火災は1日の午前1時半ごろに始まり、瞬く間に燃え広がったとされる。目撃者は店内で火の手が急速に広がる様子を見たと語り、客らが狭い階段や出口に殺到、窓を割って脱出しようとする人もいたという証言がある。炎と濃い煙が瞬く間に天井付近から広がり、室内は極めて危険な状況に陥った。
被害者の多くは10代から20代の若年層で、負傷者には重傷者も含まれている。火災の影響でバー周辺は閉鎖され、遺体安置所や安否情報のホットラインが設置されるなど対応が進められている。負傷者の国籍は様々で、現地当局や各国大使館が家族への連絡や支援に当たっているという。

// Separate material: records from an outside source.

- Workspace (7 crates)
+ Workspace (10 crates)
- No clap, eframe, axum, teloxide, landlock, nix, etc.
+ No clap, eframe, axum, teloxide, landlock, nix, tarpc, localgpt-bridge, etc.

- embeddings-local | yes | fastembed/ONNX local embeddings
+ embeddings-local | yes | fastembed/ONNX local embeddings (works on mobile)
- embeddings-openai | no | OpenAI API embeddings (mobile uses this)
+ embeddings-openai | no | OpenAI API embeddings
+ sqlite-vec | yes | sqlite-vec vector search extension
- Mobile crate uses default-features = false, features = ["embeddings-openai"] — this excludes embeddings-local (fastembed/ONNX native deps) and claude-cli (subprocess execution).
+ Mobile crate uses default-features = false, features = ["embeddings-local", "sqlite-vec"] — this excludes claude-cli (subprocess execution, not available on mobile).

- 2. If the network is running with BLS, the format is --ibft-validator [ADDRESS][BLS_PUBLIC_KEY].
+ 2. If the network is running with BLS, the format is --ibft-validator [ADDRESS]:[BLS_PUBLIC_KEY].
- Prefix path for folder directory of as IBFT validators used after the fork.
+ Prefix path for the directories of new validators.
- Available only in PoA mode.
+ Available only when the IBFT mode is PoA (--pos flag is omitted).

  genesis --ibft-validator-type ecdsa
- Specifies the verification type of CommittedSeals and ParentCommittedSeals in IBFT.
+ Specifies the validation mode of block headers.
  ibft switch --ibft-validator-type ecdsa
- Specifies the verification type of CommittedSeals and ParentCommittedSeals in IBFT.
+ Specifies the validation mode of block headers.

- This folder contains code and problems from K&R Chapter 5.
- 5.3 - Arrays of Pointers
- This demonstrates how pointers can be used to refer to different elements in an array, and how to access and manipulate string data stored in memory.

当局は今後、バーの安全基準や建築・消防法令への適合状況、装飾花火の使用許可の有無、避難経路や消火設備の整備状況などを詳細に調べる方針だ。また、責任の所在が明らかになれば、過失致死などの刑事責任追及も視野に入れて捜査を進める可能性がある。現時点で特定の人物や団体が容疑者として扱われているとの情報はない。
この火災はスイス国内でも近年まれに見る大規模な悲劇となっており、同国の観光地としての安全対策や娯楽施設の火災防止対策が改めて問われる事態となっている。現地では追悼の意を示す集いが続き、関係者や住民らが犠牲者の冥福を祈っている。